AIM OF THE EXERCISE - Restate word for word each line of the data, starting at the one containing "[366,316,431,330] Additionaly ->" and running through the last.

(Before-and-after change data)

◆ ◆ ◆

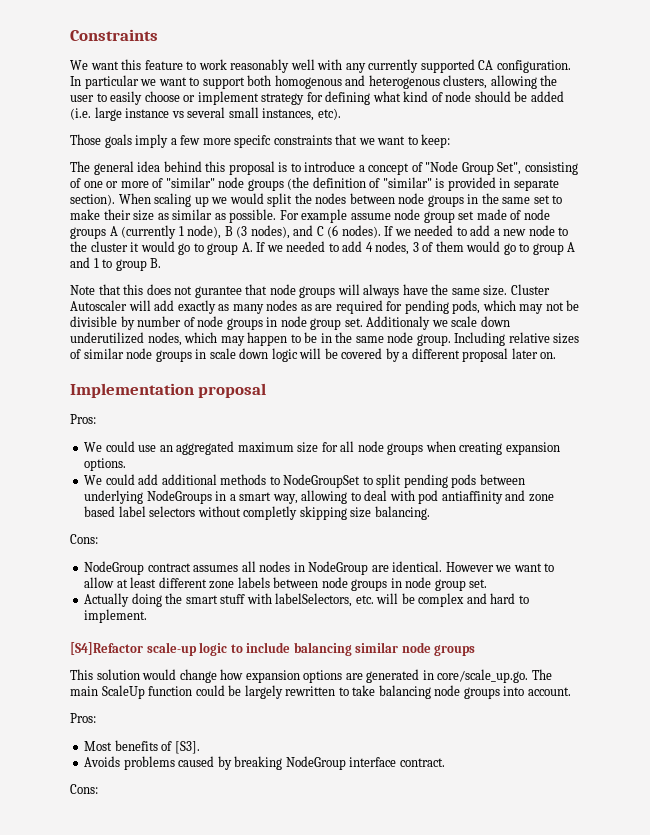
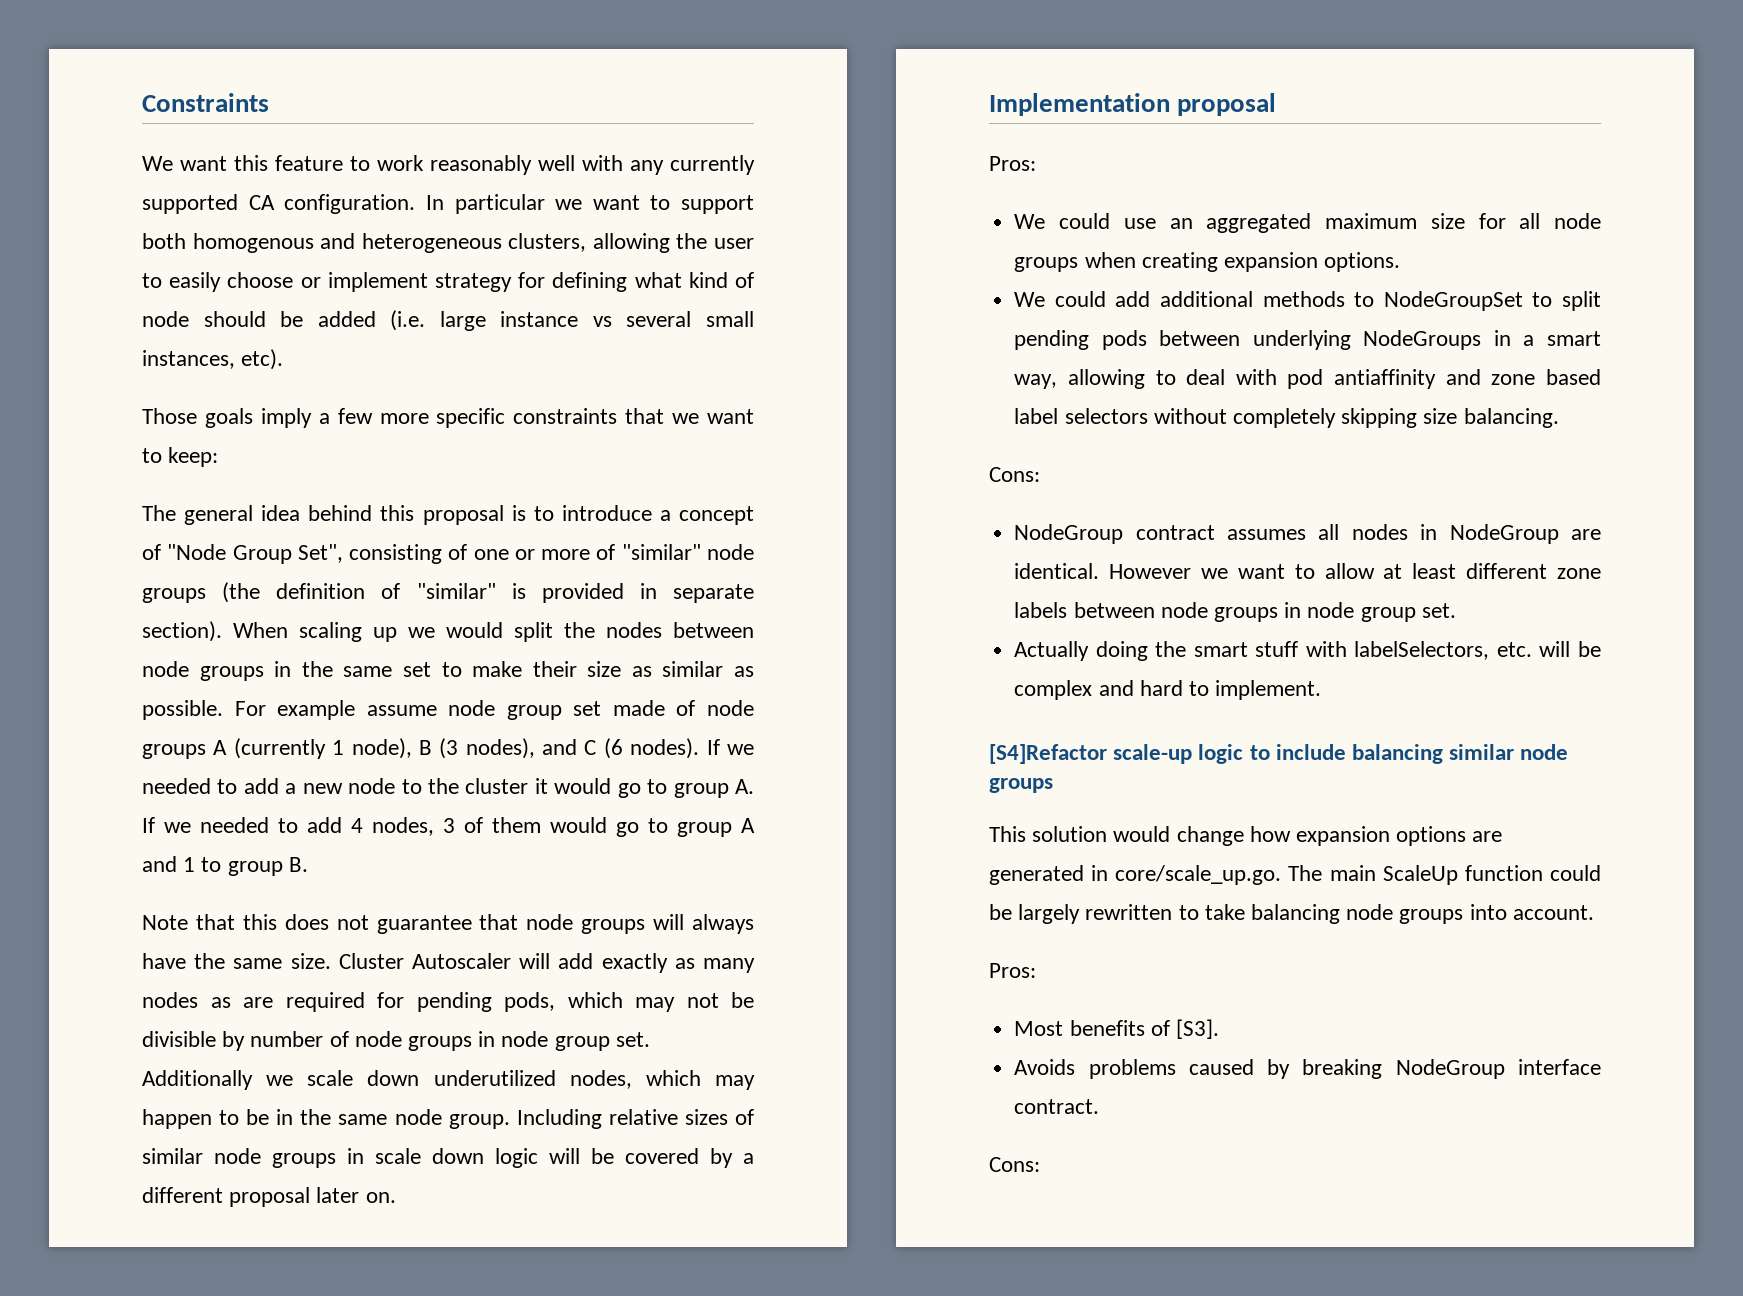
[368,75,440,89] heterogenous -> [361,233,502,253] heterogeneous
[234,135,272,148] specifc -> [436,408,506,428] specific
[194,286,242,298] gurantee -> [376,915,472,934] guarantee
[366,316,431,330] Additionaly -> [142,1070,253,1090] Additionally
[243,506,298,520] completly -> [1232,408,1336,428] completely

◆ ◆ ◆

ANSWER TO THIS EXERCISE -
[366,316,431,330] Additionaly -> [142,1070,253,1090] Additionally
[243,506,298,520] completly -> [1232,408,1336,428] completely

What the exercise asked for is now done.